[TASK STATEMENT] Using the entries that follow, write out the line containing "(241, 158) none -> [603,141,624,152] die", the line containing "(178, 284) none", and every line between them, exactly and nothing else.

[DATASET RECORDS]
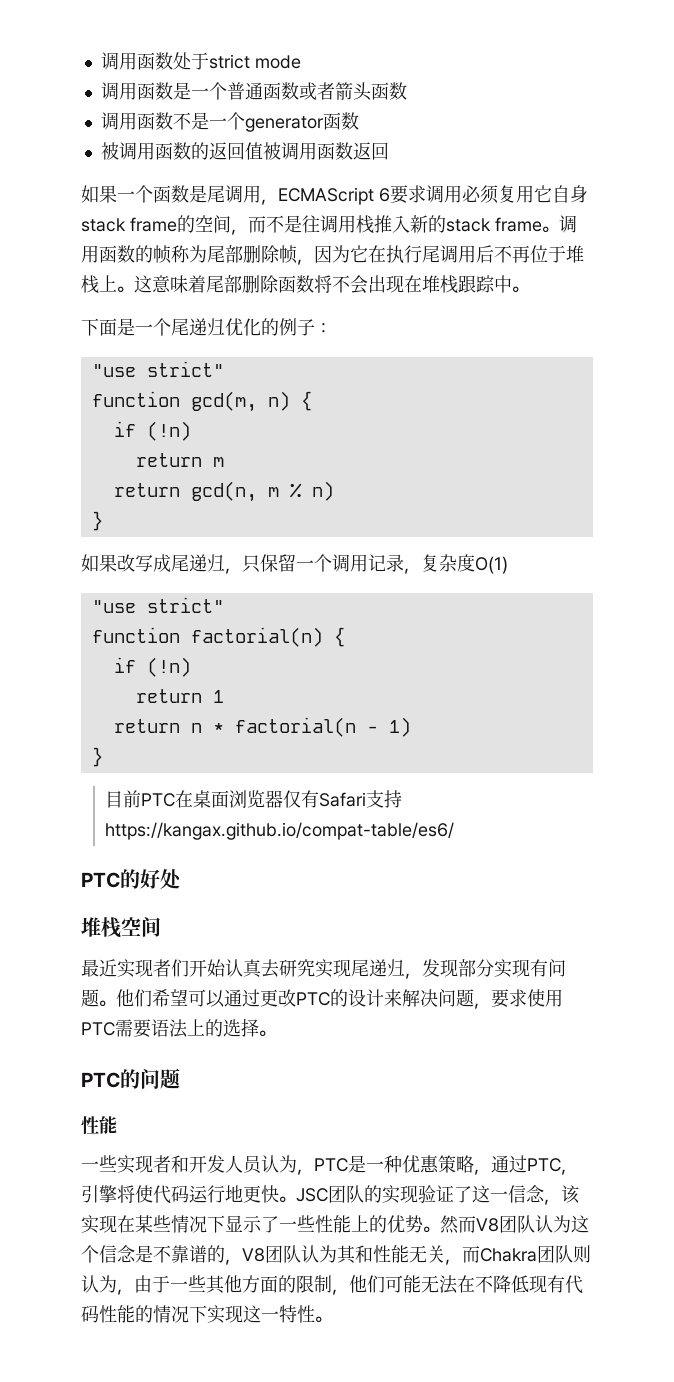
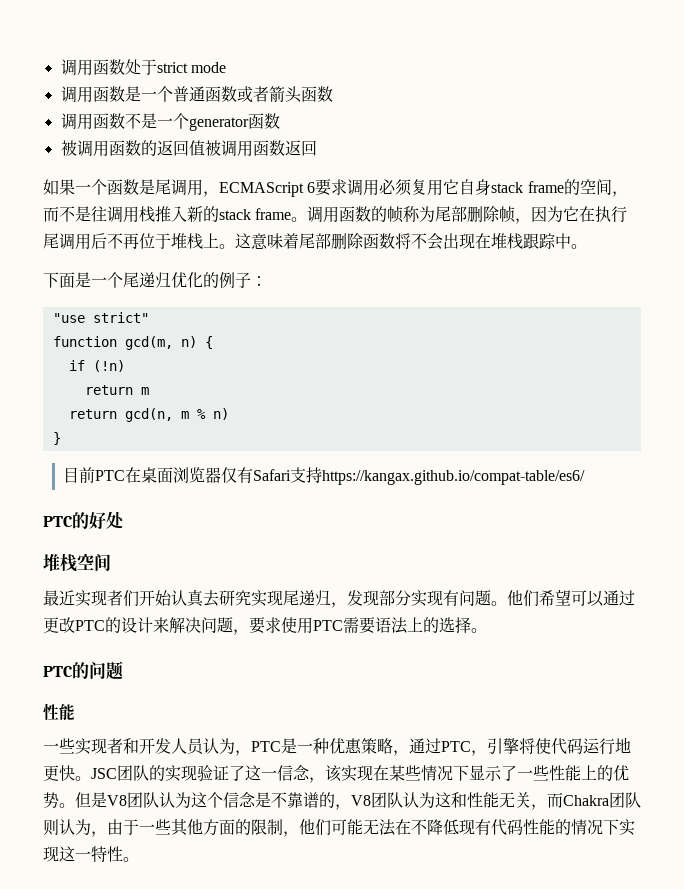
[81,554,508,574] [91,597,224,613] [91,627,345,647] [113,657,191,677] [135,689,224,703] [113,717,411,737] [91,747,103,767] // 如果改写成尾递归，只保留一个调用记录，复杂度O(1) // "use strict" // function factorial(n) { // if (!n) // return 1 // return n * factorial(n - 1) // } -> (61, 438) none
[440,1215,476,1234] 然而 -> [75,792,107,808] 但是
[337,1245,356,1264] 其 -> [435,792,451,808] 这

* * *

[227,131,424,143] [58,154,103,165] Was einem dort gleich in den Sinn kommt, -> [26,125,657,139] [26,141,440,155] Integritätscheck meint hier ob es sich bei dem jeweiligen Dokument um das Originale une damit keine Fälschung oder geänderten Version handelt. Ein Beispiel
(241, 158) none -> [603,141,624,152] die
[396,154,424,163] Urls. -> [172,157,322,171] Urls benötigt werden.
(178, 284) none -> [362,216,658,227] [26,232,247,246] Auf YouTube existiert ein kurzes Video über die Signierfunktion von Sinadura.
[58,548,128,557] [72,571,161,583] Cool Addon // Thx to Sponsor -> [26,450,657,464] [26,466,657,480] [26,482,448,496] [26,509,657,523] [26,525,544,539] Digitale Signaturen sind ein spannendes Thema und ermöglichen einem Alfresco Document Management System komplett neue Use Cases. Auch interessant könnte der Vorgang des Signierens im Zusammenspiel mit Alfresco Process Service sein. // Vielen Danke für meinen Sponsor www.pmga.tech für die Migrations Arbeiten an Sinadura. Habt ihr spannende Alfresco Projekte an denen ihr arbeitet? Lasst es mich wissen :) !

[RESPONSE]
(241, 158) none -> [603,141,624,152] die
[396,154,424,163] Urls. -> [172,157,322,171] Urls benötigt werden.
(178, 284) none -> [362,216,658,227] [26,232,247,246] Auf YouTube existiert ein kurzes Video über die Signierfunktion von Sinadura.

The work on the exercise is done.